:: SUPPLIED INFORMATION ::
=== Section Start ===
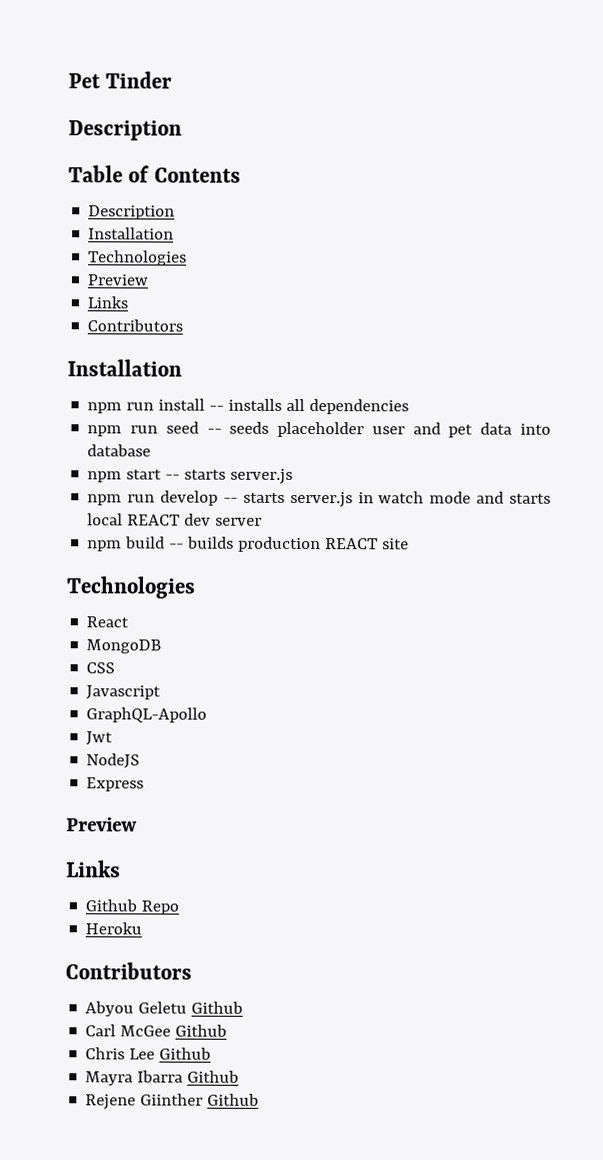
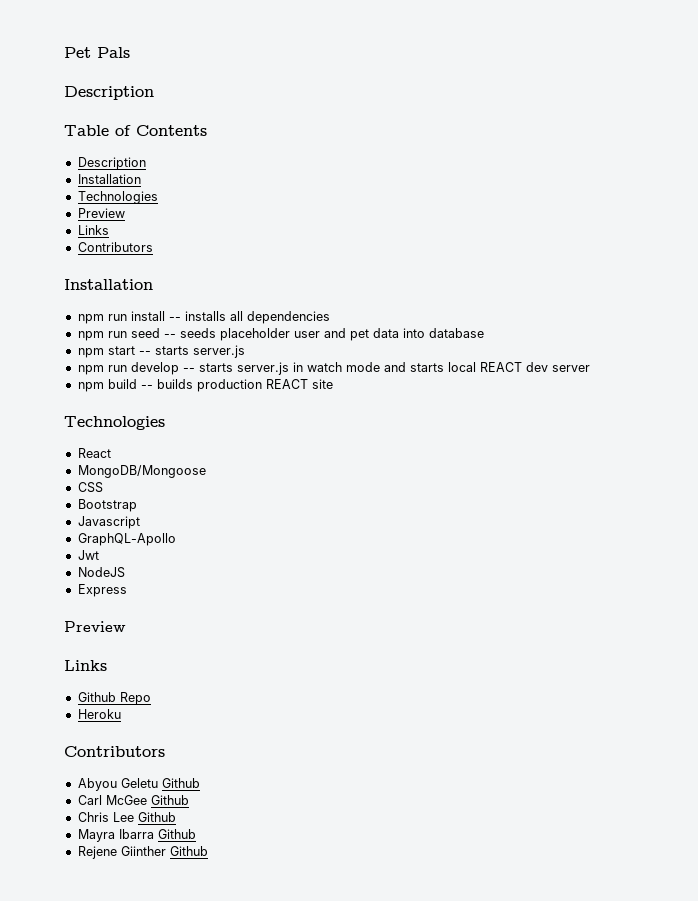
- Pet Tinder
+ Pet Pals
- MongoDB
+ MongoDB/Mongoose
+ Bootstrap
=== Section End ===
:: WHAT TO DO ::
Could you transcribe all of the data exactly and omit the pictures?

:: RESPONSE ::
- Pet Tinder
+ Pet Pals
- MongoDB
+ MongoDB/Mongoose
+ Bootstrap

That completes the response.